La principale causa dell’aumento dei casi è l’invecchiamento demografico. L’Italia è uno dei Paesi più longevi al mondo, e di conseguenza anche uno di quelli con il più alto numero di persone nelle fasce d’età a rischio. A ciò si aggiungono fattori di rischio modificabili come diabete, obesità, sedentarietà, disturbi del sonno, depressione e isolamento sociale. Uno stile di vita equilibrato, una dieta sana, la stimolazione mentale costante e buone relazioni sociali possono contribuire a ridurre la probabilità di sviluppare la malattia o a rallentarne la progressione.

Sul piano economico, il peso dell’Alzheimer è enorme. I costi diretti e indiretti superano i 15 miliardi di euro all’anno, considerando spese mediche, assistenza, farmaci e perdita di produttività dei familiari coinvolti. Circa l’80% dei pazienti vive ancora in famiglia, assistito principalmente da caregiver non professionali, spesso coniugi o figli, che affrontano carichi psicologici, fisici ed economici molto elevati.

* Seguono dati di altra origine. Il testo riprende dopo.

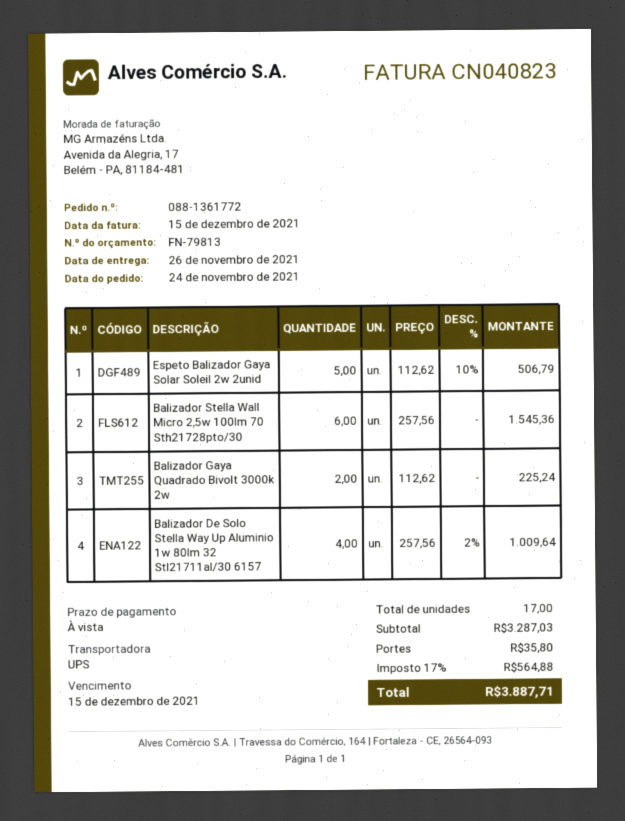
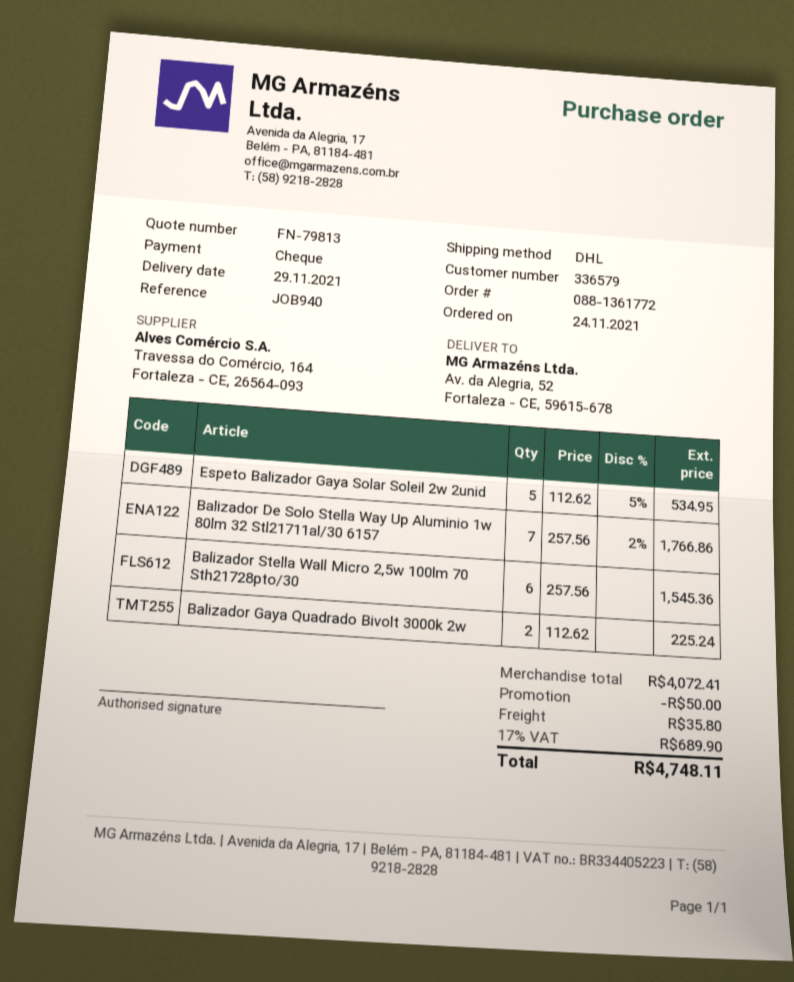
delivery date: 2021-11-26 -> 2021-11-29
shipping method: UPS -> DHL
Espeto Balizador Gaya Solar Soleil 2w 2unid: 5 x 112.62 - 10% = 506.79 -> 5 x 112.62 - 5% = 534.95
Balizador De Solo Stella Way Up Aluminio 1w 80lm 32 Stl21711al/30 6157: 4 x 257.56 - 2% = 1009.64 -> 7 x 257.56 - 2% = 1766.86
subtotal: 3287.03 -> 4072.41
discount: none -> 50.00
tax: 17% = 564.88 -> 17% = 689.90
total: 3887.71 -> 4748.11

Nonostante le difficoltà, la ricerca scientifica sta compiendo passi importanti. Nuove terapie mirano a rallentare la progressione della malattia agendo sulle placche di beta-amiloide nel cervello, uno dei principali bersagli biologici legati all’Alzheimer. Tuttavia, una cura definitiva non esiste ancora.

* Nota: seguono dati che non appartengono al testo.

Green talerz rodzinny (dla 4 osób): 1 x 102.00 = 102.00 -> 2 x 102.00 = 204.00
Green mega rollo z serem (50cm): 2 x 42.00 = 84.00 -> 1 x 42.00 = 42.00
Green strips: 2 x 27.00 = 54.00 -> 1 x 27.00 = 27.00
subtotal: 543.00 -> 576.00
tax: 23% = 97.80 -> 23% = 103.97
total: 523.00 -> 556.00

L’aumento dei casi impone una risposta collettiva: potenziare i servizi territoriali, sostenere la formazione dei caregiver, e promuovere campagne di sensibilizzazione che aiutino a riconoscere precocemente i sintomi. L’Alzheimer non è solo una malattia dell’età avanzata, ma una sfida sanitaria, economica e umana che coinvolge l’intera società. Affrontarla con consapevolezza, prevenzione e solidarietà è oggi più che mai una priorità.